Proteste contro l’amnistia in Thailandia
Attraverso Facebook e Twitter sono rimbalzate nei nostri account immagini significative, segno di una realtà divenuta, minuto dopo minuto, sempre più incandescente. Non sono immagini scattate per ragioni di marketing: migliaia di giovani che, col sorriso sulle labbra (stile thai), in modo pacifico, ma eclatante, sono scesi, nei giorni scorsi, per le strade di Bangkok per protestare contro il decreto di amnistia portato avanti dal governo di Yingluck Shinawatra.
È un decreto controverso, in tutto ha circa sei punti, chiaramente a favore del deposto e fuggitivo fratello, ex primo ministro,Taksin Shinawatra, in esilio volontario dopo essere stato condannato a due anni di carcere per una compravendita di terreno da parte della moglie, quando era lui in carica. La cosa che ha sorpreso molti è che i giovani thailandesi sembravano "storditi" e refrattari ad ogni forma d’impegno, immersi con i loro tablet e smarthphone in giochi e chat ad ogni angolo dei grandi magazzini, ad ogni fermata di autobus e metro.

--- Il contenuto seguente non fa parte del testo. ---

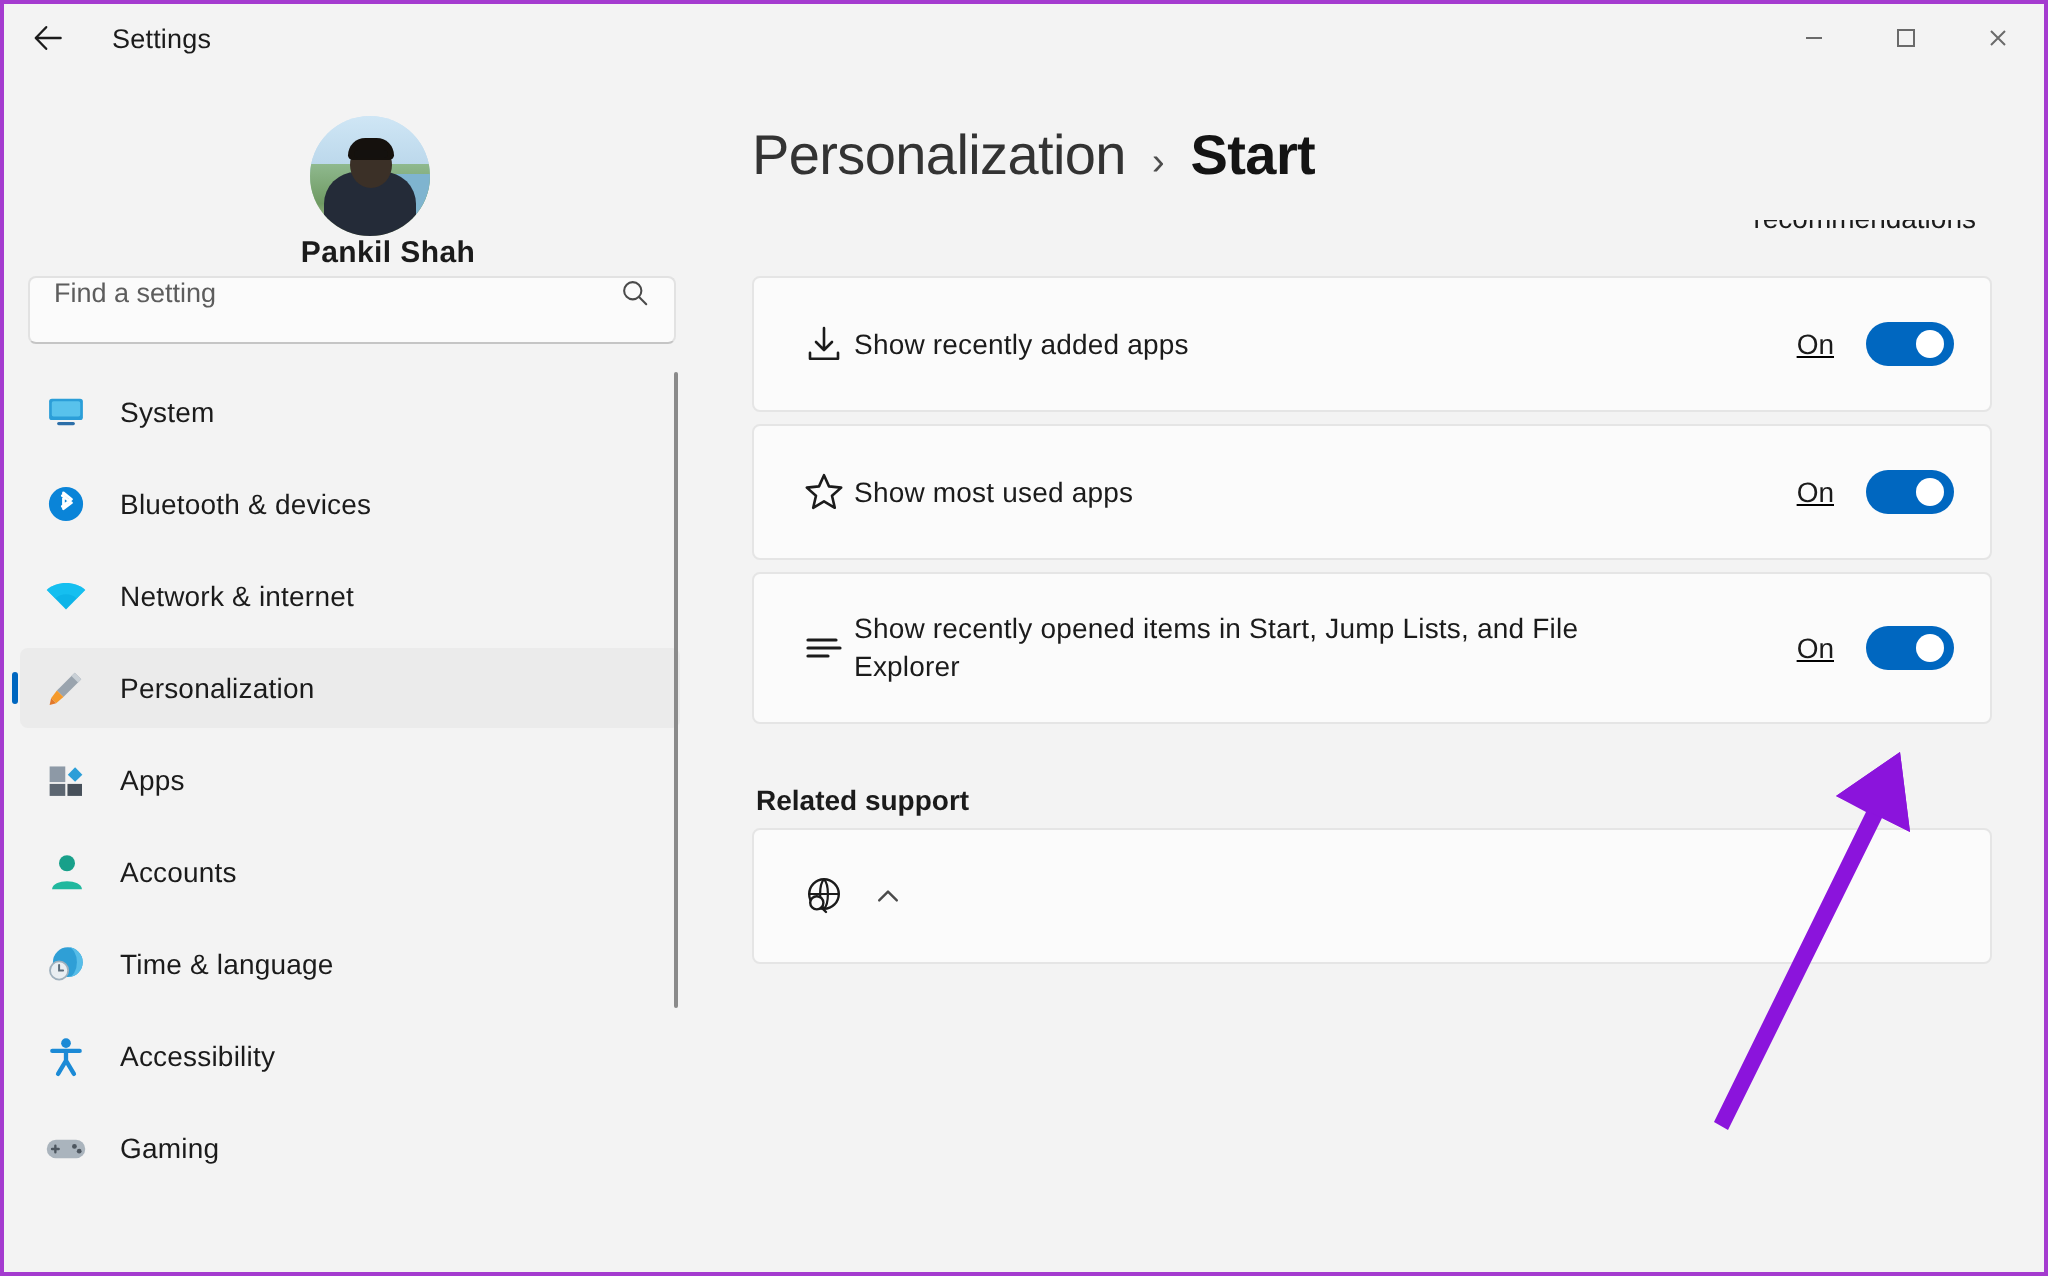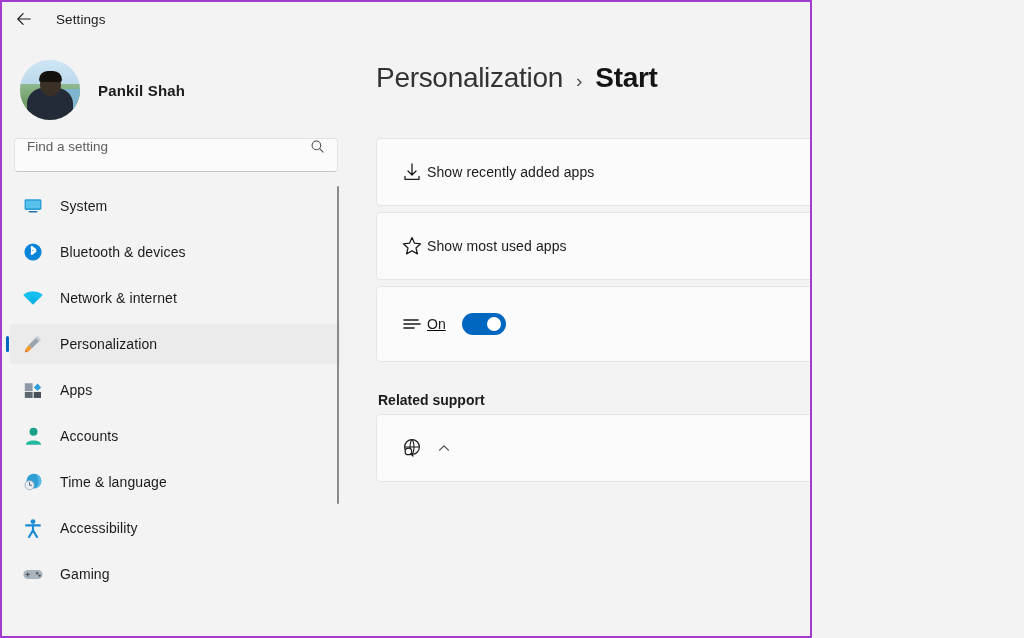"Settings" #frame { width: 812px -> 1024px }
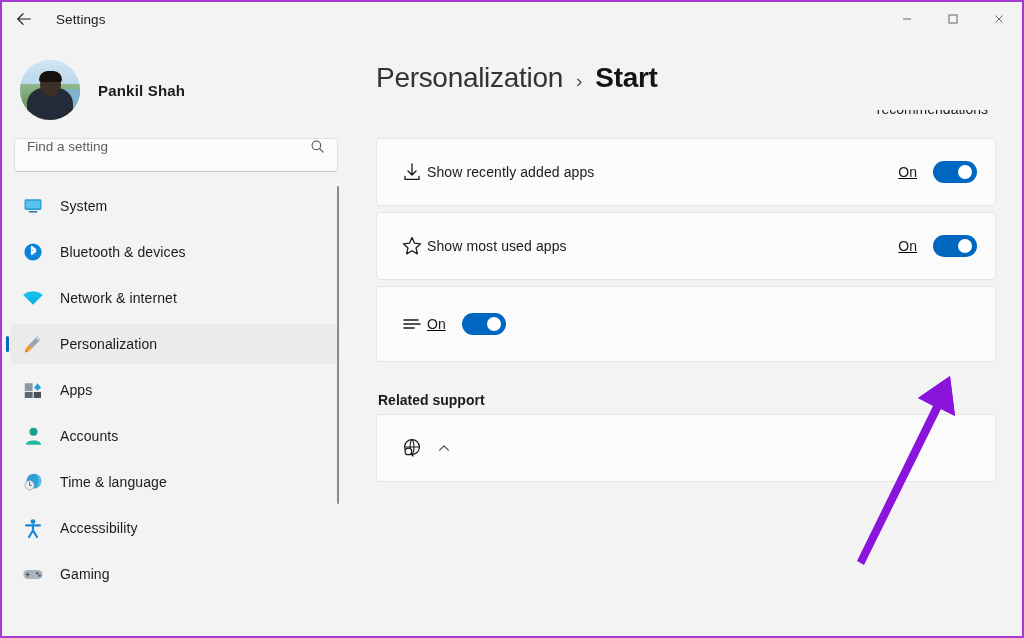"Pankil Shah" #account { flex-direction: none -> column }
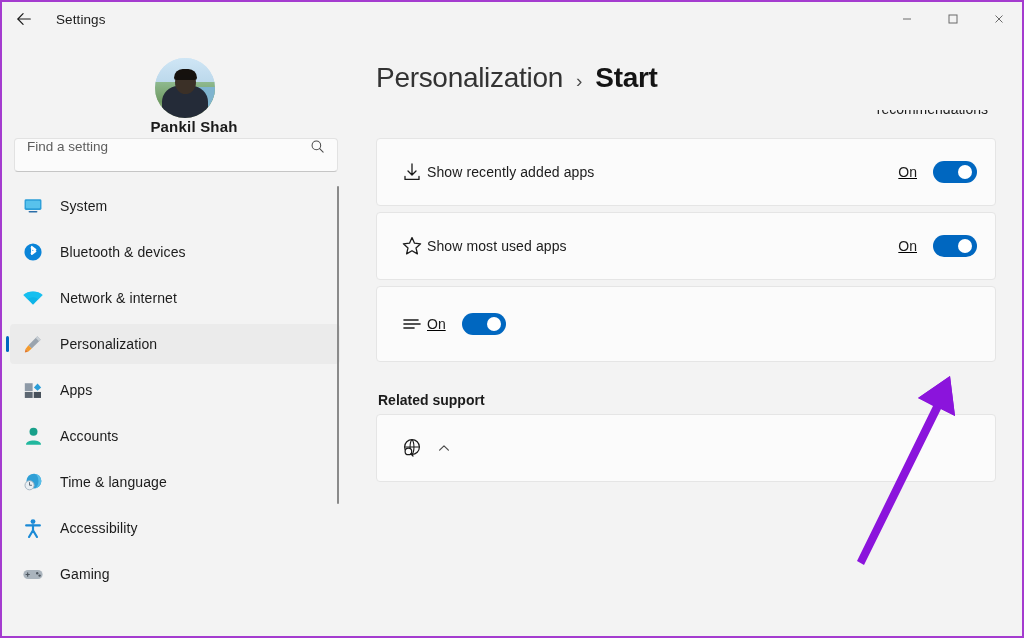"Show recently opened items in" div.card-text { html: none -> <div> <div>Show recently opened items in Start, Jump Lists, and File Explorer</div> </div> }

Molti pensavano che non si sarebbero mai impegnati. Come si dice da queste parti: «Cosa vuoi protestare: fa caldo». Invece, nonostante l’inverno si stia facendo attendere, un inverno in cui la temperatura non scenderà mai sotto i 16 gradi, rispetto agli attuali 35, ha avuto inizio una grande protesta. Sono state bloccate le strade principali della capitale, il cuore finanziario di Bangkok: Silon Road e l’incrocio di Asoke, oltre che il parco pubblico Lumpinee ed altri luoghi. Il fatto nuovo è stata "l’entrata in gioco" degli studenti: le università di Thammasat, Rangsit, Chiangmai ed altre sono scese in campo e la protesta ha assunto grande peso sociale e politico.
Non che gli studenti siano di uno schieramento politico diverso dal governo: non è questo il punto. Solo che quest’ultimo ha percorso un iter legislativo completamente irregolare per portare avanti, contro la volontà della popolazione della capitale e della parte colta del Paese, alcuni disegni di legge che sono ampiamente contestati dalla gente. Anche nelle province del Nord-Est della Thailandia, notoriamente pro-Taksi, come si dice da queste parti, si sono levate voci contro il disegno d’amnistia. Anche il monaco Luang Phu Nem Khan Chattigo, di cui abbiamo già scritto nell’articolo “Il perdono dopo lo scandalo dei monaci”, sarebbe beneficiato dall’amnistia, che interesserebbe circa 20 mila casi giudiziari.
Si è parlato di 50 mila persone riunite nei pressi del monumento della Costituzione, che hanno mandato completamente in tilt il traffico della città. L’associazione degli industriali ha fatto immediatamente sapere al governo che l’unica cosa di cui il Paese non aveva proprio bisogno era che la logistica per il trasporto delle merci subisse ritardi o si paralizzasse. La Thailandia ha bisogno di esportare i suoi prodotti senza ritardi o difficoltà verso i mercati mondiali: l’economia del Paese si basa soprattutto sull’esportazione. Il governo ha ritirato il disegno di legge e con esso altre sei mozioni a favore di un decreto d’amnistia "cieco", ma l’opposizione non è convinta. Si teme un colpo di coda tra 180 giorni, termine per ripresentare il tutto.
L’opposizione ha dato appuntamento di nuovo oggi vicino al monumento della Costituzione: si chiede il ritiro completo e la promessa di non ripresentare i disegni di legge per l’amnistia. I giovani, che sembravano assonnati, storditi da Internet e videogiochi, sono invece vivi e in grado di lottare per la libertà del proprio Paese, dimostrando d’essere davvero all’altezza di un momento così difficile. Perché di questo si parla e questo è in gioco: la libertà del Paese contro chi vorrebbe fare una legge ad personam.